What is expected: The required answer is each line in the entries below where "default" occurs.
※ ※ ※
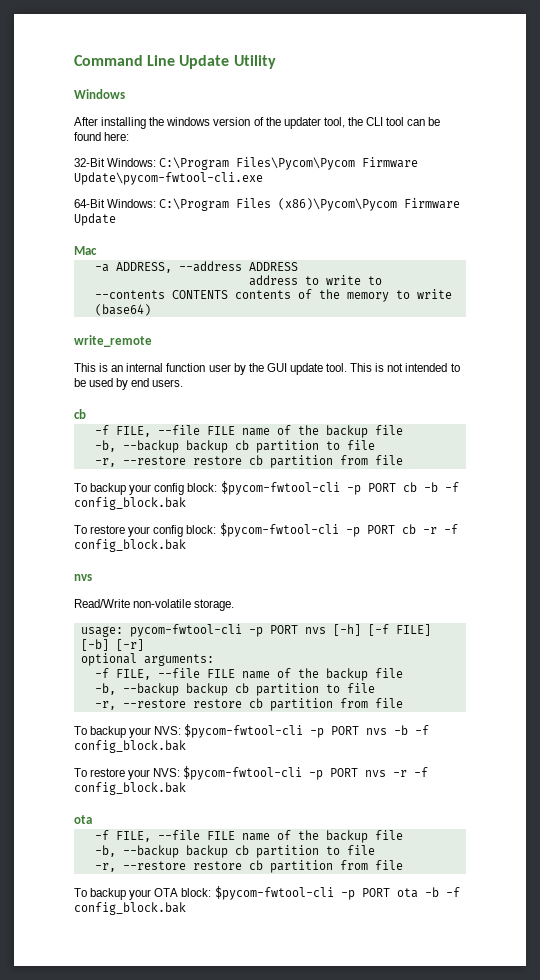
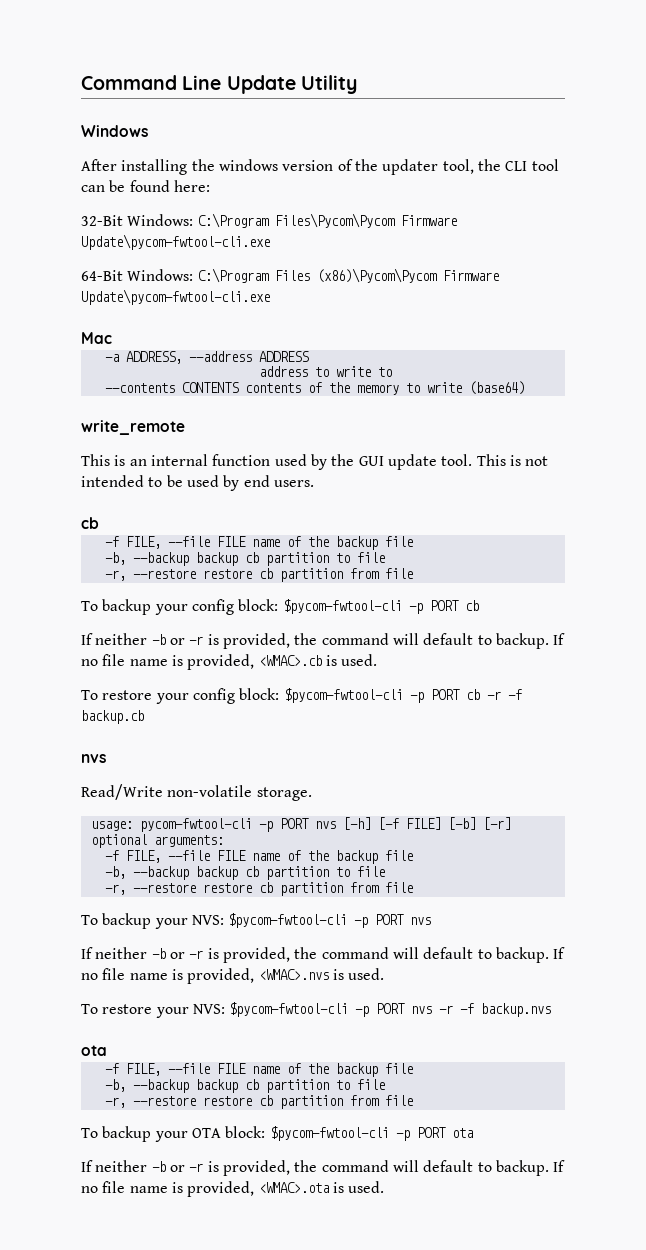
[74,213,116,226] Update -> [81,289,270,305] Update\pycom-fwtool-cli.exe
[208,364,231,372] user -> [274,454,307,466] used
[423,482,459,492] [74,497,186,510] -b -f config_block.bak -> [81,633,566,649] [81,654,378,670] // If neither -b or -r is provided, the command will default to backup. If no file name is provided, <WMAC>.cb is used.
[74,539,186,552] config_block.bak -> [81,710,144,724] backup.cb
[394,725,430,735] [74,740,186,753] -b -f config_block.bak -> [81,947,566,963] [81,968,385,984] // If neither -b or -r is provided, the command will default to backup. If no file name is provided, <WMAC>.nvs is used.
[74,782,186,795] config_block.bak -> [481,1003,552,1017] backup.nvs
[424,887,460,897] [74,902,186,915] -b -f config_block.bak -> [81,1160,566,1176] [81,1181,385,1197] // If neither -b or -r is provided, the command will default to backup. If no file name is provided, <WMAC>.ota is used.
※ ※ ※
Your response:
[423,482,459,492] [74,497,186,510] -b -f config_block.bak -> [81,633,566,649] [81,654,378,670] // If neither -b or -r is provided, the command will default to backup. If no file name is provided, <WMAC>.cb is used.
[394,725,430,735] [74,740,186,753] -b -f config_block.bak -> [81,947,566,963] [81,968,385,984] // If neither -b or -r is provided, the command will default to backup. If no file name is provided, <WMAC>.nvs is used.
[424,887,460,897] [74,902,186,915] -b -f config_block.bak -> [81,1160,566,1176] [81,1181,385,1197] // If neither -b or -r is provided, the command will default to backup. If no file name is provided, <WMAC>.ota is used.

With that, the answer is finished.